6月23日(金)メディア日記

テレビは朝ニュースから一斉に沖縄の「慰霊の日」を取り上げた。NHKは昼ニュースに続いて、糸満市の沖縄全戦没追悼式を生中継した。玉城デニー沖縄県知事は「平和宣言」の中で、沖縄の防衛力増強を危惧したが、岸田首相は、防衛力増強や辺野古基地建設などには一切触れず、ありきたりの挨拶で、訴える言葉は何もなかった。

今から10年前の2013年6月23日はどんな記述だったのかと、当日の「デスク日記」を開いてみた。慰霊式典の詳報はなかったが、「沖縄慰霊の日」に合わせ、ジャーナリスト原寿雄の『復刊デスク日記』の集いが東京であった」とあった。以下再録する。

「集会には、奥平康弘、澤地久枝の他、現役のジャーナリストら今のメディアの現状を憂えている200人以上が集まった。さまざまな議論があったあと、原は『今の程度のジャーナリズムでは安倍右翼政権をまともに監視していけるかが非常に心配だ』と述べた。原は最近のメディアの負の具体的事例を数例挙げたあと、『今の政治部は権力から圧力をうけたときのアキレス腱になっている』と政治報道の政治部の意識改革を求めた。
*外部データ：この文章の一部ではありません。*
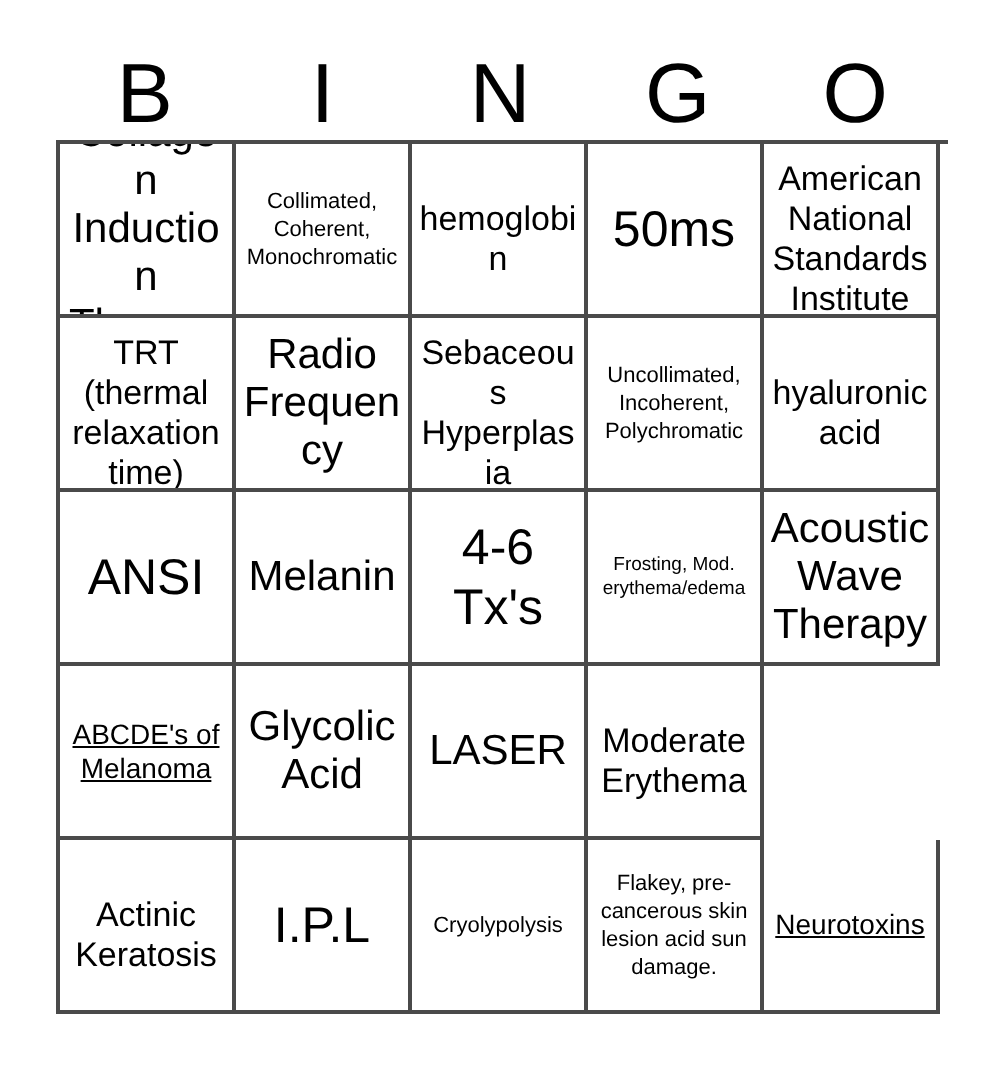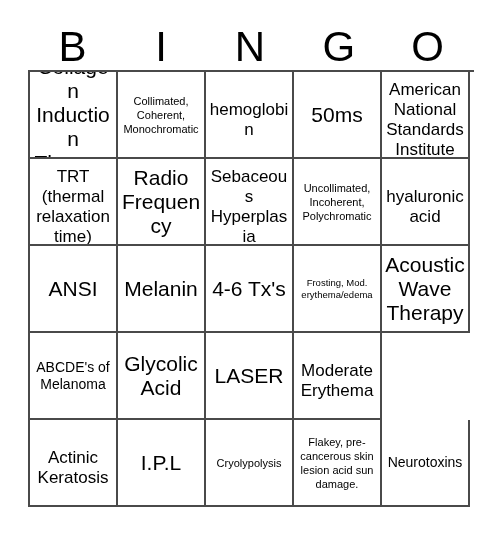"50ms" .sz-xl { font-size: 21px -> 25px }
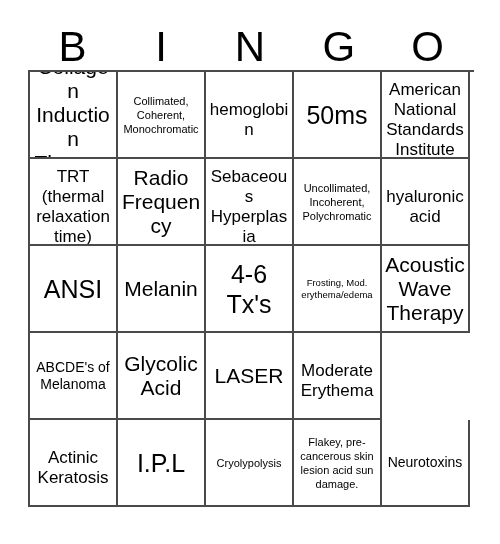"ABCDE's of Melanoma" .sz-sm { text-decoration: none -> underline }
原寿雄が小和田次郎のペンネームで書いた全5巻の「デスク日記」が刊行されてから半世紀。出席者から「デスク日記」に流れているジャーナリズム精神は現在でも脈々と生き続けている」という希望の声が出されたが、現状のジャーナリズムには救いがたいという声が多かった。内容は非常に盛り上がりのある会だった」

長野県中野市で警察官を含む男女4人が殺害された事件で、容疑者が立てこもった現場の住宅の敷地内に、取材中に無断で立ち入ったとして、長野県警中野署は23日、朝日新聞東京本社映像報道部の男性写真記者(52)を住居侵入の疑いで書類送検した。
これより前、信濃毎日新聞は18日紙面に「朝日のカメラマンが容疑者の敷地内に10分ほど無断侵入した疑いで任意で取り調べを受けている。県警は週内にもカメラマンを書類送検する方針」と報じていた。ここでは地元紙と県警の息はぴったり合っている。ただ他社の記者は、「長野県警は、やることに事欠いて朝日のカメラマンを住居侵入で書類送検するとは・・・アホじゃないの・・・こんなの『厳重注意』で終わらせることで十分」と非難が上がった。
朝日は24日朝刊の社会面で、2段の扱いで丁重にお詫び記事を載せた。